2

If I perform a simulation for the one-sample Wilcoxon test (2-sided) for samples of size 5 (1000 times), the null hypothesis could not be rejected. Why?

I know the probability of the test statistic being equal to zero is 1/32= 0.03, which less than $\alpha=0.05$. However, I do not get p-values less than $\alpha$.

Alexis
  • 29,850
  • 5
    Toss a fair coin $5$ times: the probability they are all the same (a two-sided measure - pun intended) is $0.0625>0.05$ – Henry Sep 21 '22 at 13:33
  • 1
    To add to @Henry's point the probability of all 5 1st group measures being greater than all 5 2nd group measures is 1/32 = 0.03125, but there is also the probability of all 5 1st group measures being less than than all 5 2nd group measures, which is also 0.03125. So you can only fail to reject a two-sided null hypothesis at the $\alpha=0.05$ level with a sample size of 5, because the smallest possible p-value is 0.0625. Put another way: multiple all the p-values in your simulation by 2. :) – Alexis Sep 21 '22 at 14:37
  • 2
    Thought I suspect the extreme case here should be $2\times \dfrac{1}{10 \choose 5}\approx 0.0794$ – Henry Sep 21 '22 at 14:48
  • 2
    @Henry That's right--for the two-sample test. Those who don't want to work it out can have R confirm your value with wilcox.test(1:5, 6:10). For the one-sample test of the question, wilcox.text(1:5) returns 0.0625, as you first indicated. Performing this calculation before running the simulation would have indicated what the simulation is able to achieve. – whuber Sep 21 '22 at 16:36

1 Answers1

6

I'll write "differences" when describing the observed values (as if it were a paired test), but for a one-sample test just read 'difference' as 'observation' or 'value'.

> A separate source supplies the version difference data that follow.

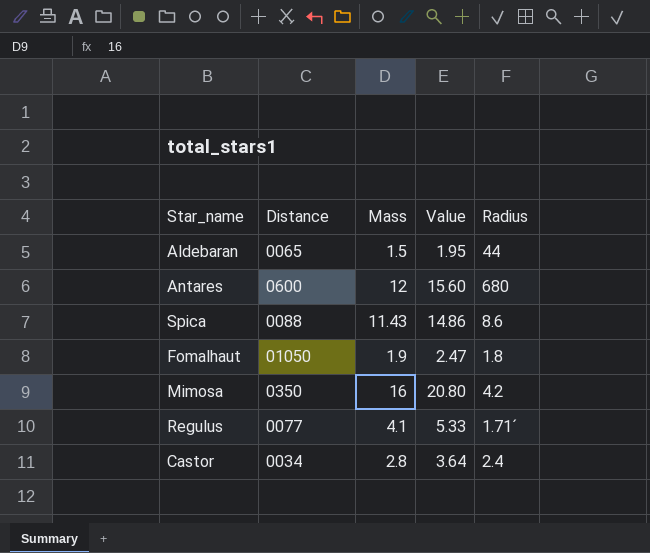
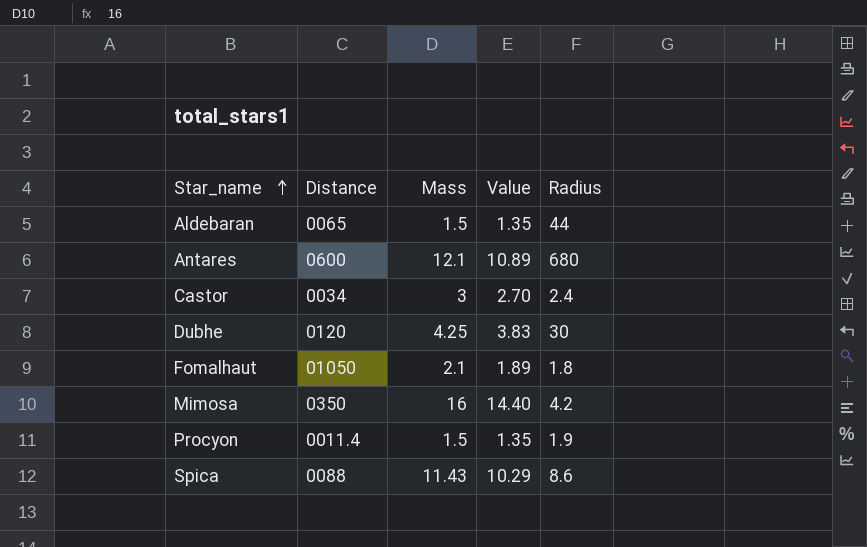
row order: none -> Star_name ascending
column Value | formula: [Mass] * 1.3 -> [Mass] * 0.9
row Regulus: 0077 | 4.1 | 5.33 | 1.71´ -> none
Antares | Mass: 12 -> 12.1
Castor | Mass: 2.8 -> 3
row Dubhe: none -> 0120 | 4.25 | 3.83 | 30
Fomalhaut | Mass: 1.9 -> 2.1
row Procyon: none -> 0011.4 | 1.5 | 1.35 | 1.9

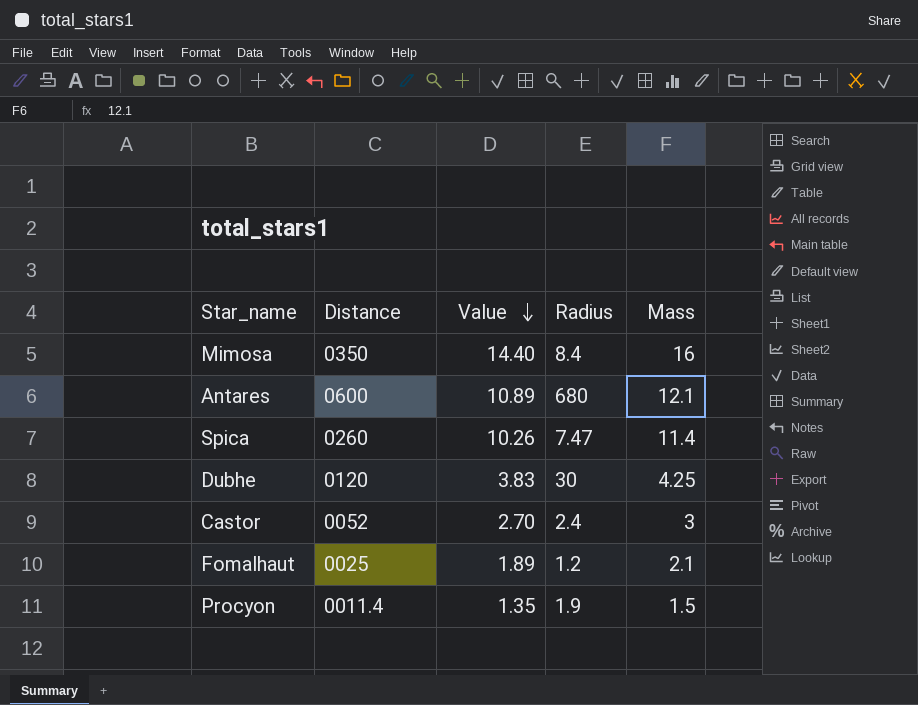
row order: Star_name ascending -> Value descending
column Mass | position: 3 -> 5
row Aldebaran: 0065 | 1.5 | 1.35 | 44 -> none
Mimosa | Radius: 4.2 -> 8.4
Spica | Distance: 0088 -> 0260
Spica | Value: 10.29 -> 10.26
Spica | Radius: 8.6 -> 7.47
Spica | Mass: 11.43 -> 11.4
Castor | Distance: 0034 -> 0052
Fomalhaut | Distance: 01050 -> 0025
Fomalhaut | Radius: 1.8 -> 1.2

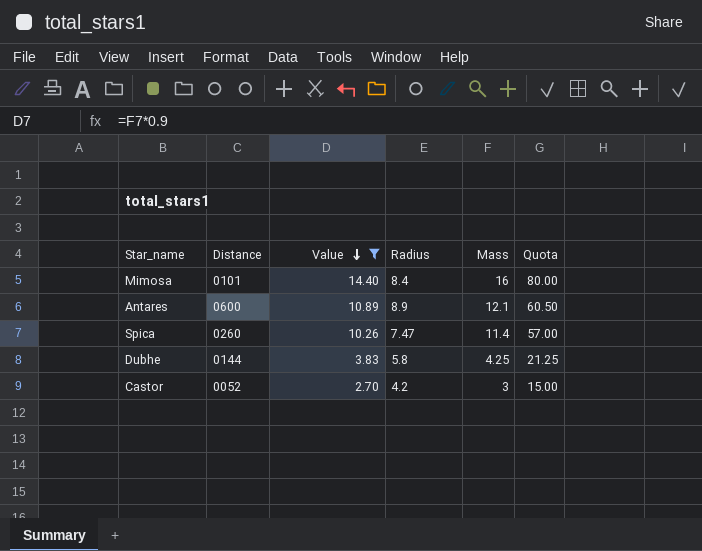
filter: none -> Value >= 2.70
column Quota | formula: none -> [Mass] * 5
Mimosa | Distance: 0350 -> 0101
Antares | Radius: 680 -> 8.9
Dubhe | Distance: 0120 -> 0144
Dubhe | Radius: 30 -> 5.8
Castor | Radius: 2.4 -> 4.2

The possible values of the test statistic (here using Wilcoxon's original definition of the statistic) for the sum of the ranks for the negative differences are $\{0, 1, ..., 15\}$ ($0$ being the value when all five differences are positive, and $15$ being the value when all five differences are negative).

These have probability $\frac{1}{32}$ times $(1,1,1,2,2,3,3,3,...,1)$ (the probabilities are symmetric around the mean sum of ranks of $\frac{15}{2}$).

The smallest possible two tailed p-value is therefore $\frac{1}{32}+\frac{1}{32} = \frac{1}{16}>0.05$. You cannot see a smaller p value than this.

Consequently, you cannot reject $H_0$ at the $5\%$ level with $n=5$; the smallest available two-tailed significance level is $\frac{1}{16}$.


This is a common problem with extremely small samples and various commonly used discrete test statistics (e.g. those used in sign tests, Fisher exact tests, rank correlation tests, the usual rank tests of location, etc). I have on multiple occasions seen researchers conduct tests at small sample sizes in these circumstances without being aware that there was no possible sample that could lead them to reject $H_0$.

If significance levels are lower, such as when there are corrections for multiple testing, this problem will occur more often.

This is one reason (of several) why I encourage people to explicitly choose a rejection rule based on a test statistic, not simply to compare $p$ to some $\alpha$ (a potentially dangerous practice, as we see here). Explicitly identifying a rejection rule at least increases the chance that the problem (that no such rule exists at the desired significance level) will be recognized.

Indeed, when the statistic is discrete I encourage people to identify the set of available significance levels (or at least the ones near desired significance levels), and to choose from among them.

There are sometimes ways to mitigate the discreteness issue, at least with some statistics, without altering the interpretation of what the statistic measures -- and without losing the distribution-free property of permutation statistics when performing such tests. Such approaches can't help in this case, though.

Glen_b
  • 282,281